In laymen’s terms, CVEs provide information about vulnerabilities in operating systems, application software and services. These vulnerabilities need to be fixed by their respective vendors to mitigate the risks to users and to improve security.
A background to pfSense dual WAN failover
Many organisations have a primary high speed Internet connection, and a low speed standby connection. Typically, the latter is used if the primary connection fails. The Internet connectivity via the primary connection resumes once it is online again. Configuring pfSense in multi-WAN failover mode automates this task.
Many articles on the Web and pfSense forums have described the installation of pfSense dual WAN failover. Different versions of pfSense may require different set-up instructions. If the steps are not followed meticulously, failover does not work, thus frustrating the administrator/installer.
For the latest pfSense 2.3 release, dual WAN failover configuration is the simple five-step process described below. A few best practices are listed after that.
|1. Configure two WAN interfaces
2. Establish dual WAN group
3. Add firewall rules required for the dual WAN set-up
4. Reconfigure Squid Proxy service
5. Configure default gateway auto failover
6. Best practice: Configure DNS servers
Configuring pfSense 2.3 dual WAN failover
1. Configure two WAN interfaces: In Figure 2, labels in blue indicate names of pfSense interfaces.
Verify that LAN and primary internet connections are connected to corresponding pfSense LAN and WAN interfaces. Now, connect standby internet connection to OPT1 interface.
Configure OPT1 interface’s ISP settings. pfSense supports various types of Internet connections such as PPPoE, static, DHCP, etc. The PPPoE connection is used in this test set-up.
As you may be aware, many ISPs allow Internet connections to be terminated on only one device by binding the device’s MAC address. Thus, the user is required to call ISP and reset MAC address before configuring the internet with different device.
Here, an interesting feature of pfSense –- ‘MAC control’ comes handy. This field can be used to configure (spoof) MAC address to the one registered with ISP and configure the internet connection without unnecessary hassle of coordinating with ISP.
2. Establish a dual WAN group: Once the firewall is configured with two Internet connections, one each on the WAN and OPT1, go ahead and create a dual WAN group by going to System – Routing – Gateway Groups. Then configure a DualWAN group for WAN with Tier1 (highest priority) and OPT1 with Tier2 (second highest priority).

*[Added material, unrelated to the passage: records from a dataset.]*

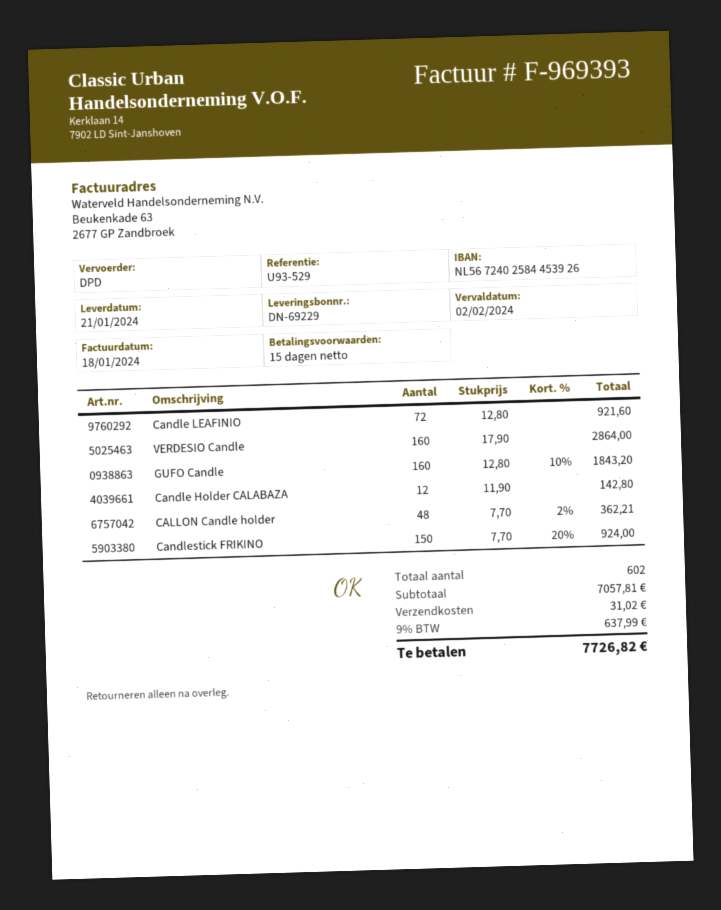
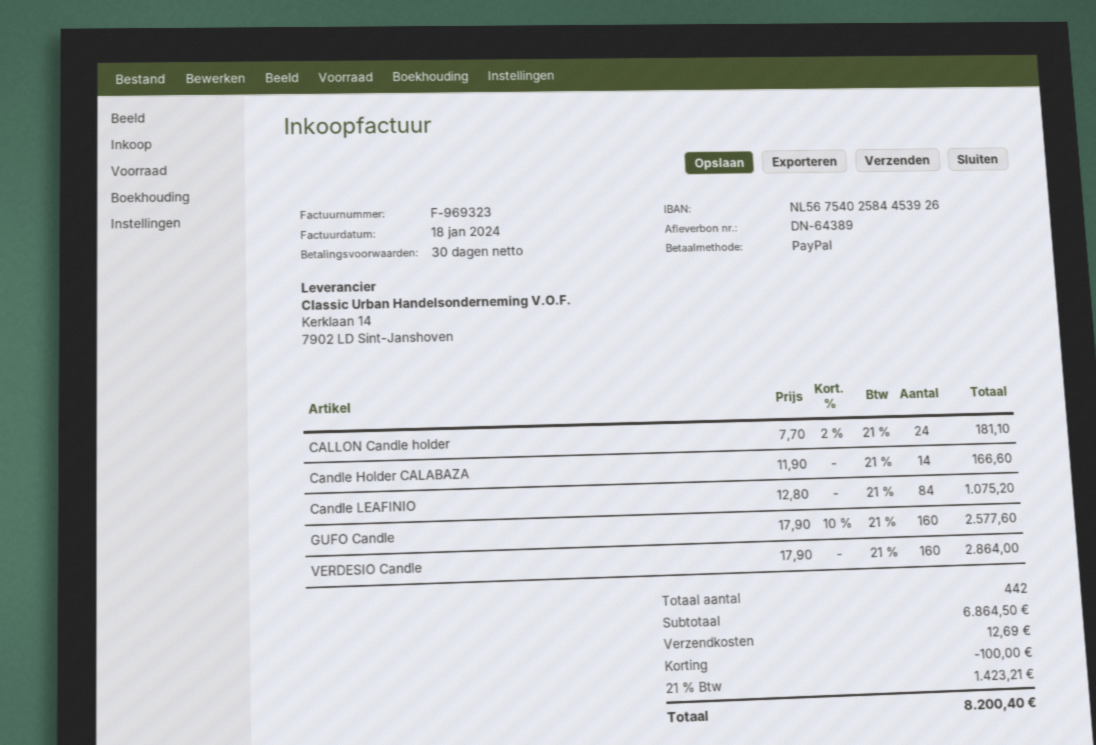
delivery note number: DN-69229 -> DN-64389
invoice number: F-969393 -> F-969323
payment terms: 15 days -> 30 days
bank account: NL5672402584453926 -> NL5675402584453926
Candle LEAFINIO: 72 x 12.80 = 921.60 -> 84 x 12.80 = 1075.20
GUFO Candle: 160 x 12.80 - 10% = 1843.20 -> 160 x 17.90 - 10% = 2577.60
Candle Holder CALABAZA: 12 x 11.90 = 142.80 -> 14 x 11.90 = 166.60
CALLON Candle holder: 48 x 7.70 - 2% = 362.21 -> 24 x 7.70 - 2% = 181.10
Candlestick FRIKINO: 150 x 7.70 - 20% = 924.00 -> none
total quantity: 602 -> 442
subtotal: 7057.81 -> 6864.50
discount: none -> 100.00
shipping: 31.02 -> 12.69
tax: 9% = 637.99 -> 21% = 1423.21
total: 7726.82 -> 8200.40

3. Add/configure the firewall rules required for a dual WAN set-up: Use the DualWAN group created in Step 2 to create new floating rules.
a. Go to the floating rule creation screen menu: Firewall – Rules – Floating. Add new floating rule as per the screenshot shown in Figure 5. Modify the existing firewall rules by using DualWAN in place of WAN.
b. Modify existing LAN to any rule – which is created by pfSense automatically at the time of installation. This rule allowed all traffic originating from LAN towards all destinations on all services (ports) using WAN as the gateway.
Then, open Open Firewall – Rules – LAN – Gateway box, click the Display Advanced button and change existing WAN gateway to DualWAN gateway created earlier in Step 2.
For creating additional firewall rules, use the DualWAN gateway instead of WAN.
4. Reconfigure the Squid Proxy service: Two changes are required in Squid Proxy configuration.
a. Select ‘LAN’ and ‘loopback’ proxy interfaces under Squid General Settings.
b. Click Show Advanced Options and add ‘tcp_outgoing_address 127.0.0.1;’ string at start of the ‘Integration’ box.
5. Configure the default gateway auto failover: The pfSense website mentions that, by default, traffic using a proxy such as Squid will bypass policy routing and use the default route for traffic at all times. It also bypasses the expected outbound NAT and leaves via the WAN IP address, directly.
Further, policy routing traffic from the firewall itself is not currently possible. Failover can be achieved in many cases by using the default gateway switching under System > Advanced on the Miscellaneous tab.
Proceed to System – Advanced – Miscellaneous tab and select the ‘Default Gateway Switching’ box.
6. Best practices when configuring DNS servers: Typically, WAN and OPT1 connections will be from different ISPs. Thus, these connections will have different DNS settings belonging to corresponding ISPs. To ensure the correct DNS resolution after failover, configure publicly accessible DNS servers under System – General Setup.
a. Configure public DNS servers such as Level 3 communications DNS 184.108.40.206 or Google DNS 220.127.116.11.
b. In addition, select the following checkbox: ‘Allow DNS server list to be overridden by DHCP/PPP on WAN’.
Verify DNS configuration under Status – Interfaces to confirm that DNS settings have entries corresponding to ISP DNS servers and to the two additional servers configured earlier.
Following these six steps correctly will configure pfSense 2.3 in dual WAN failover mode.
Verifying dual WAN functionality
Simple verification: Remove cables from WAN/OPT1 interfaces alternately and verify that you can browse the Internet. Here, you may check the IP address of your WAN connection by using the whatismyip.com website or by keying in ‘What is my IP’ in Google .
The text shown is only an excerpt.